And an old computer worth its weight in gold and then some. One of the few original working Apple 1 computers has sold for more than $374,000. Sotheby's auction house says it was only expecting to get half that. If you had bought one of the computers when they went on sale in 1976, it would have cost you just $666.
Now a story that has a whole lot of people talking. It is a question of justice. What would you do to a man who tried to sexually assault your daughter, your 5-year-old daughter? The little girl's father took matters into his own hands. Tiffany Craig of CNN affiliate KHOU tells us what happened in the small town of Shiner, Texas.
TIFFANY CRAIG, KHOU CORRESPONDENT: When you hear what happened in Shiner, this town will be known for more than just beer.
UNIDENTIFIED FEMALE: Everybody's been talking about the same thing. They would have did the same thing.
CRAIG: We don't know all the details in this case, but the people here say they know enough.
UNIDENTIFIED FEMALE: He got what he well deserved.
UNIDENTIFIED MALE: Yes.
UNIDENTIFIED FEMALE: And you can say that nationwide.
CRAIG: It was Saturday afternoon in a pasture along county road 302. A father told authorities that a 47-year-old man who helps with his horses tried to sexually assault his 4-year-old daughter.
SHERIFF MICAH HARMON, LAVACA COUNTY, TX: In the defense of her, trying to get her away from him, that he struck the individual in the head several times.
CRAIG: The sheriff of Lavaca County says the father ended up beating the man to death with his bare hands, and hasn't been arrested.
Do you think this father should be charged?
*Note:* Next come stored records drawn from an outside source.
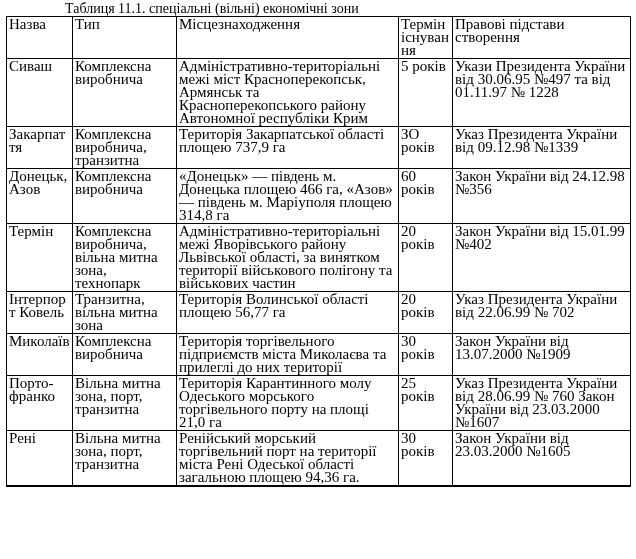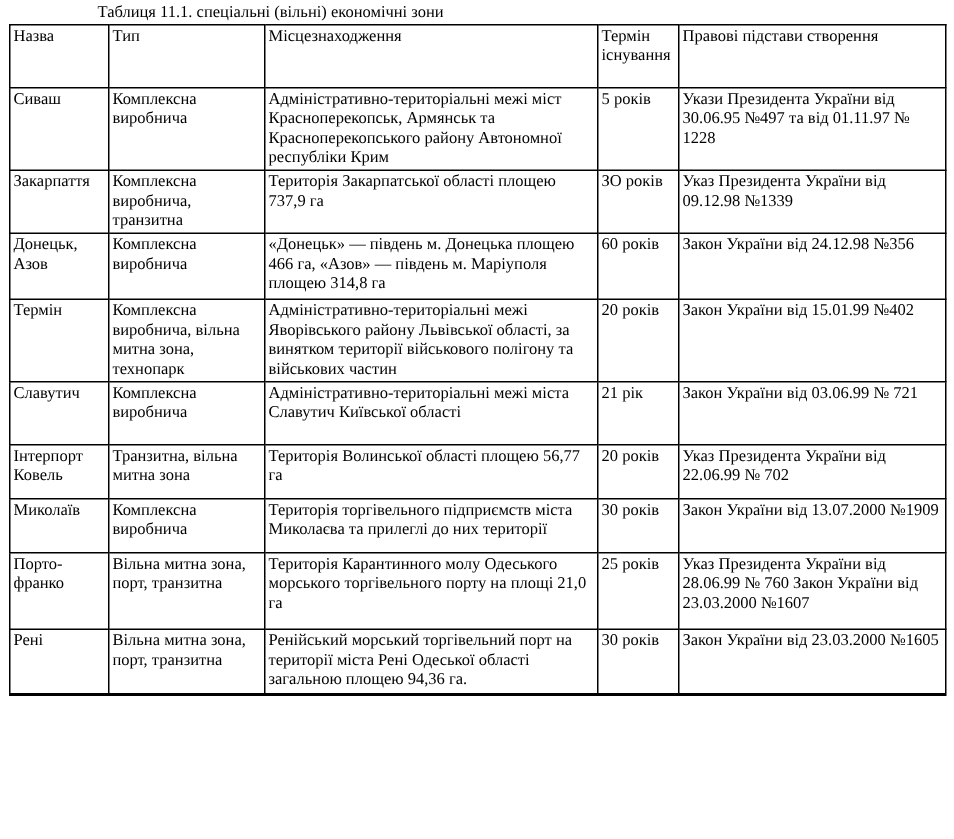"Таблиця 11.1. спеціальні (вільні)" .doc-title { font-size: 11px -> 14px }
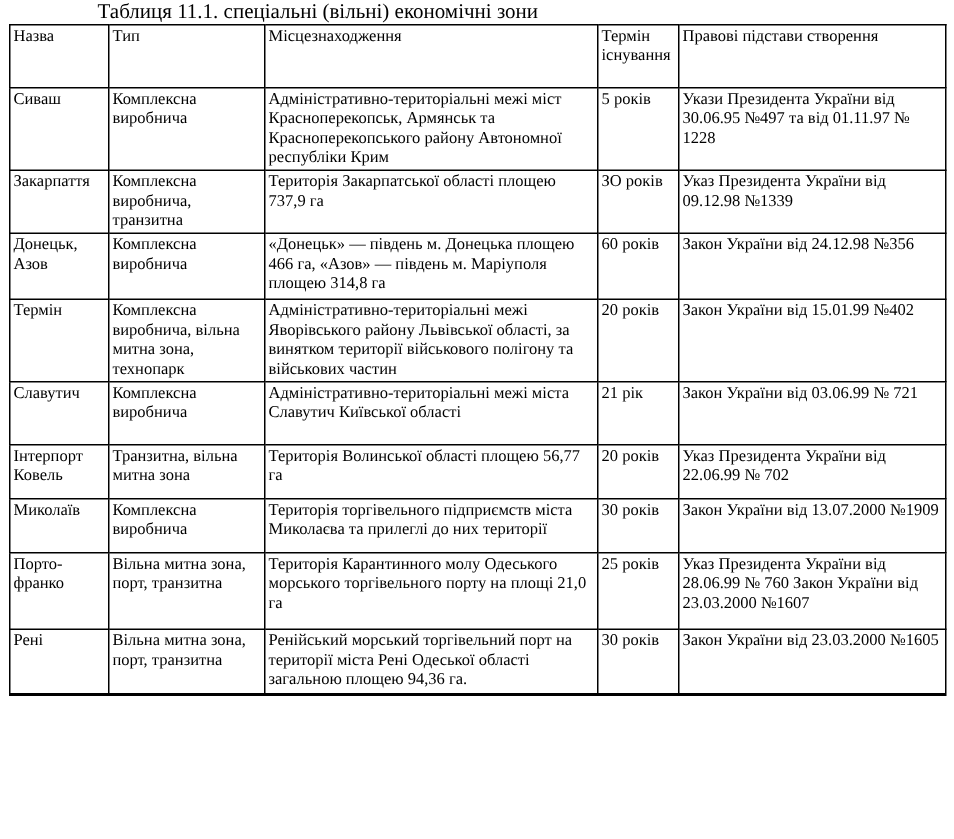"Назва" table.zones th, table.zones td { font-size: 11px -> 15px }
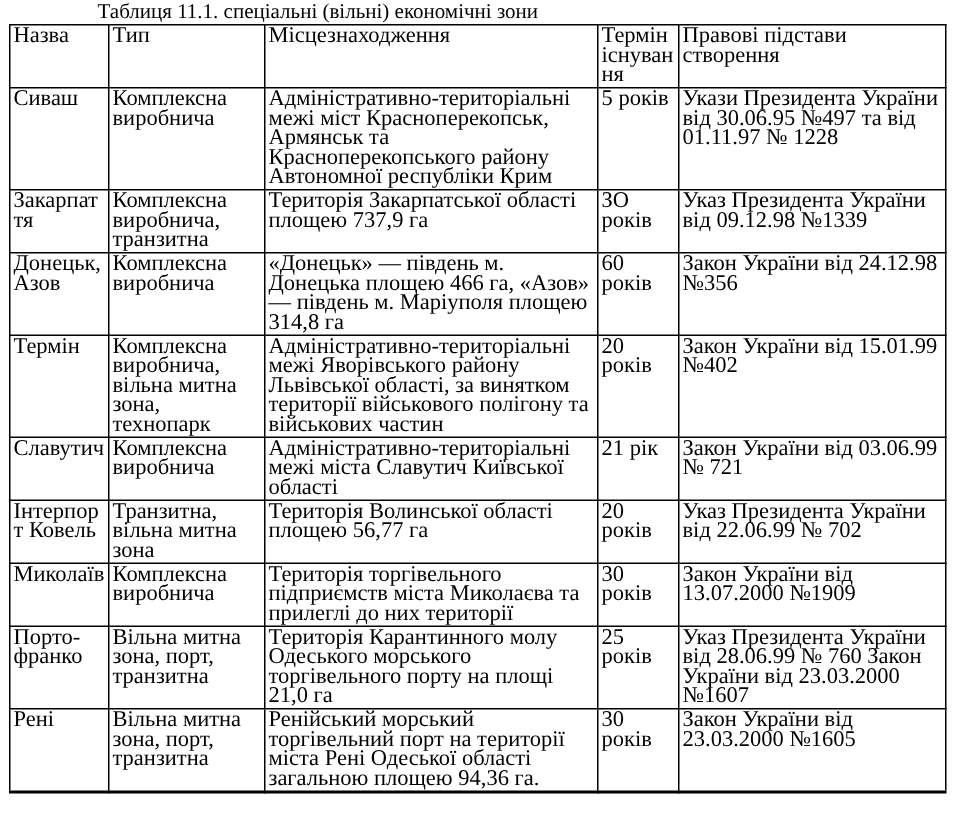"Славутич" tr { html: <tr> <td>Славутич</td> <td>Комплексна виробнича</td> <td>Адміністративно-територіальні межі міста Славутич Київської області</td> <td>21 рік</td> <td>Закон України від 03.06.99 № 721</td> </tr> -> none }
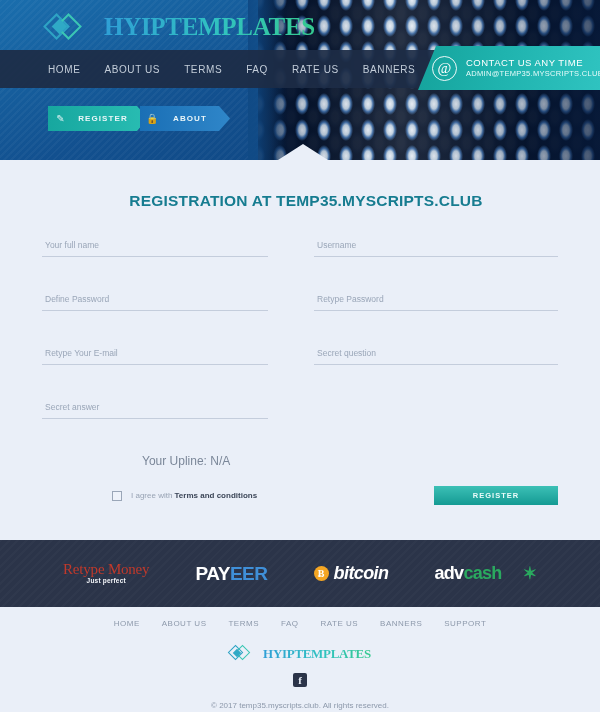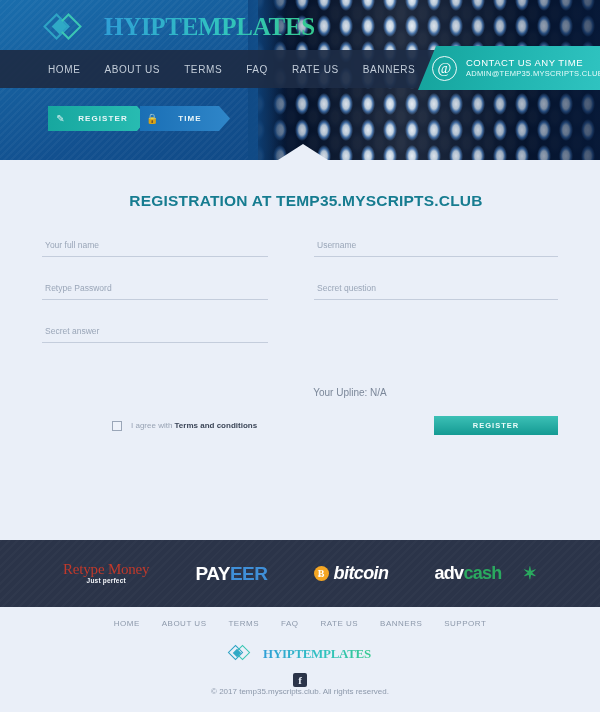"TIME" div.lbl { text: TIME -> ABOUT }
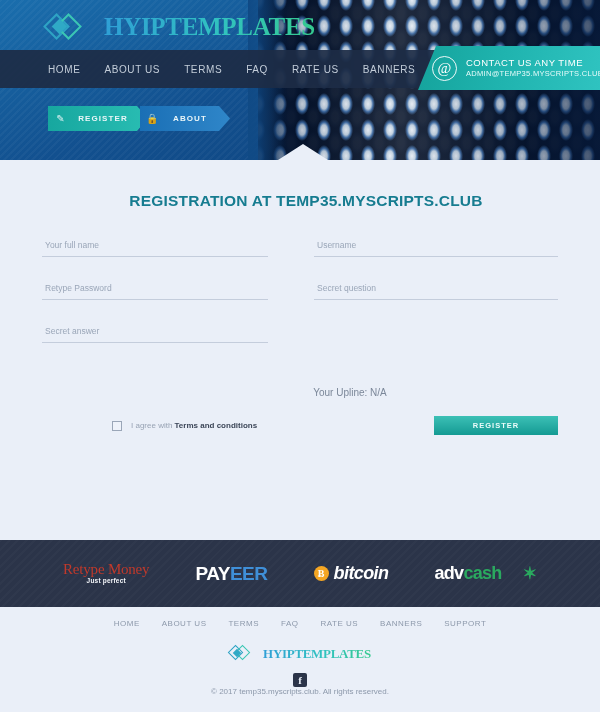"Your full name" .field { margin-bottom: 20px -> 31px }
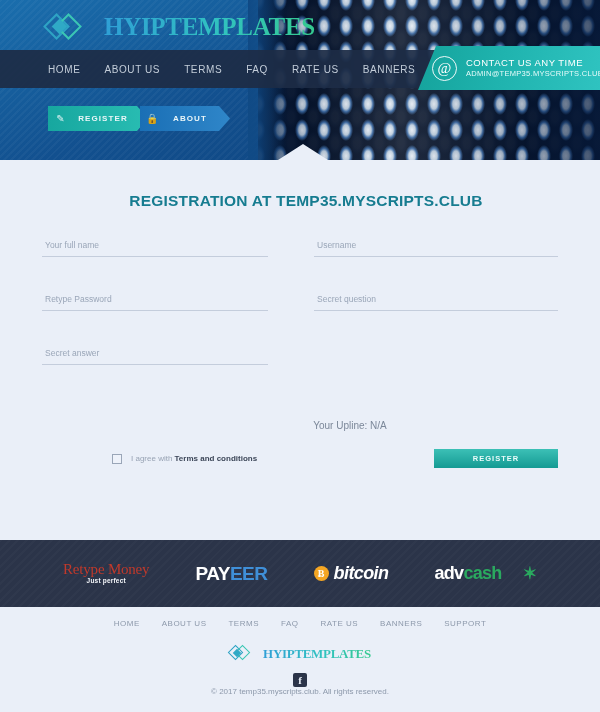"Define Password" div.field { html: none -> <div> <input> </div> }
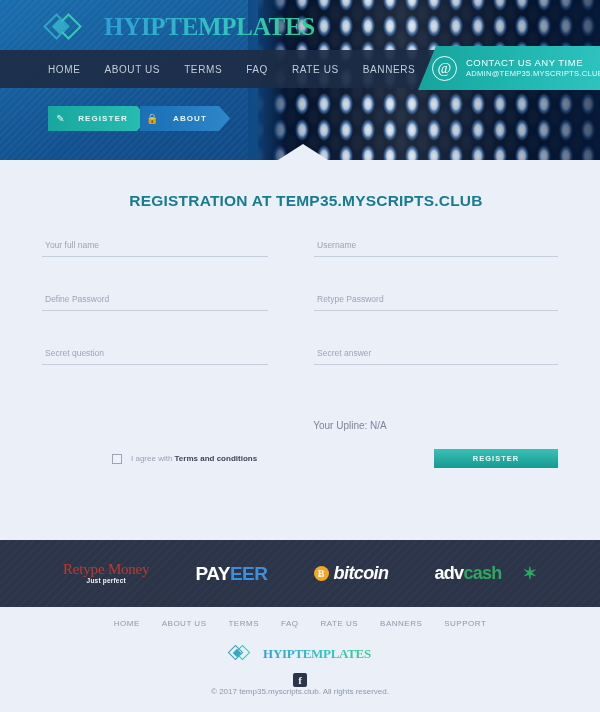"Retype Your E-mail" div.field { html: none -> <div> <input> </div> }
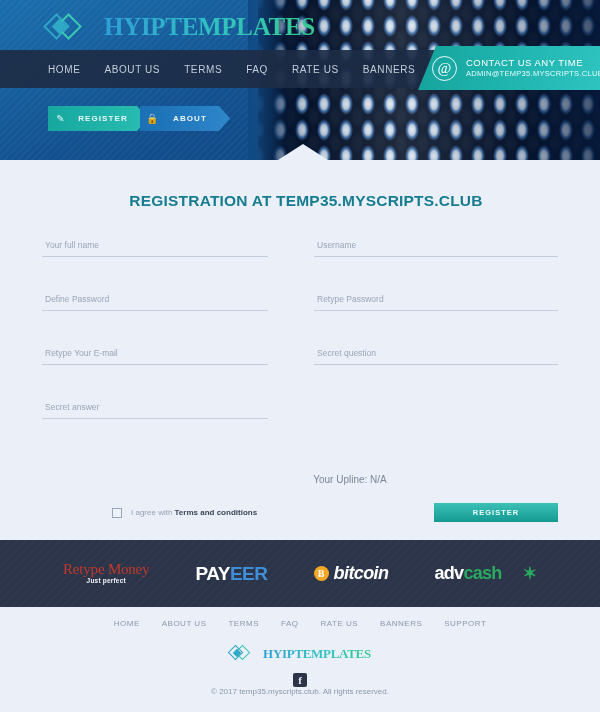"Your Upline: N/A" .upline { font-size: 10px -> 12px; margin: 24px auto 0 -> 4px auto 0; text-align: center -> none }
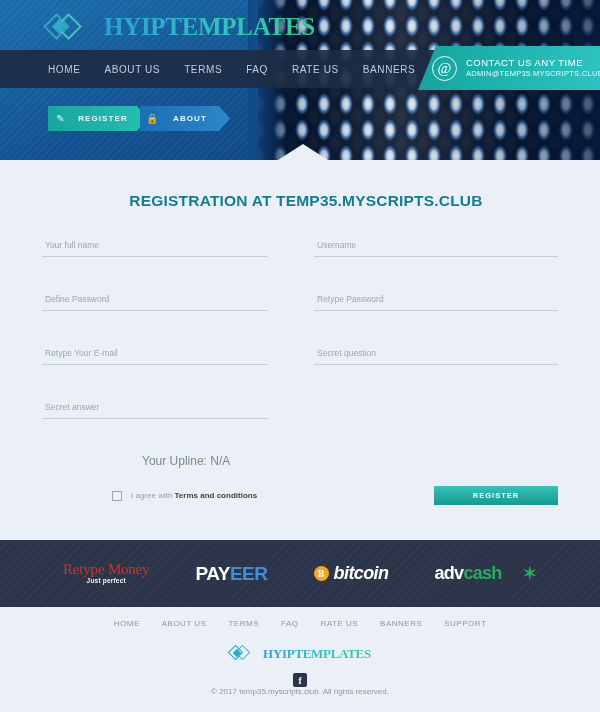"© 2017 temp35.myscripts.club. All rights" .copyright { margin-top: 0 -> 14px }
Sheriff Micah Harmon has children, too.
HARMON: Just don't ask that question.
CRAIG: The people of Shiner don't need a jury on this one.
UNIDENTIFIED FEMALE: I don't think he should be arrested for it. I don't think any charges should be filed.
CRAIG: We couldn't find a single person who thinks the girl's father should be locked up.
UNIDENTIFIED FEMALE: If somebody abused my grandchild like he did, I think he deserved everything he got.
UNIDENTIFIED MALE: Especially 4 years old. That's terrible.
UNIDENTIFIED FEMALE: Yes.
KAYE: That was Tiffany Craig of KHOU reporting.
And here's something to think about if you're planning to travel by plane this summer. It seems those new rules designed to keep air traffic controllers from staying awake, well, they're being violated already. The Washington Post reports there have been about 4,000 violations since the beginning of the year. That's according to the FAA. And remember all those instances last year where controllers were caught sleeping on the job? Well, the new rule is that they need to get at least nine hours of rest between shifts. But it seems some controllers are breaking the rule because they'd rather squeeze their shifts together so they get a three-day weekend.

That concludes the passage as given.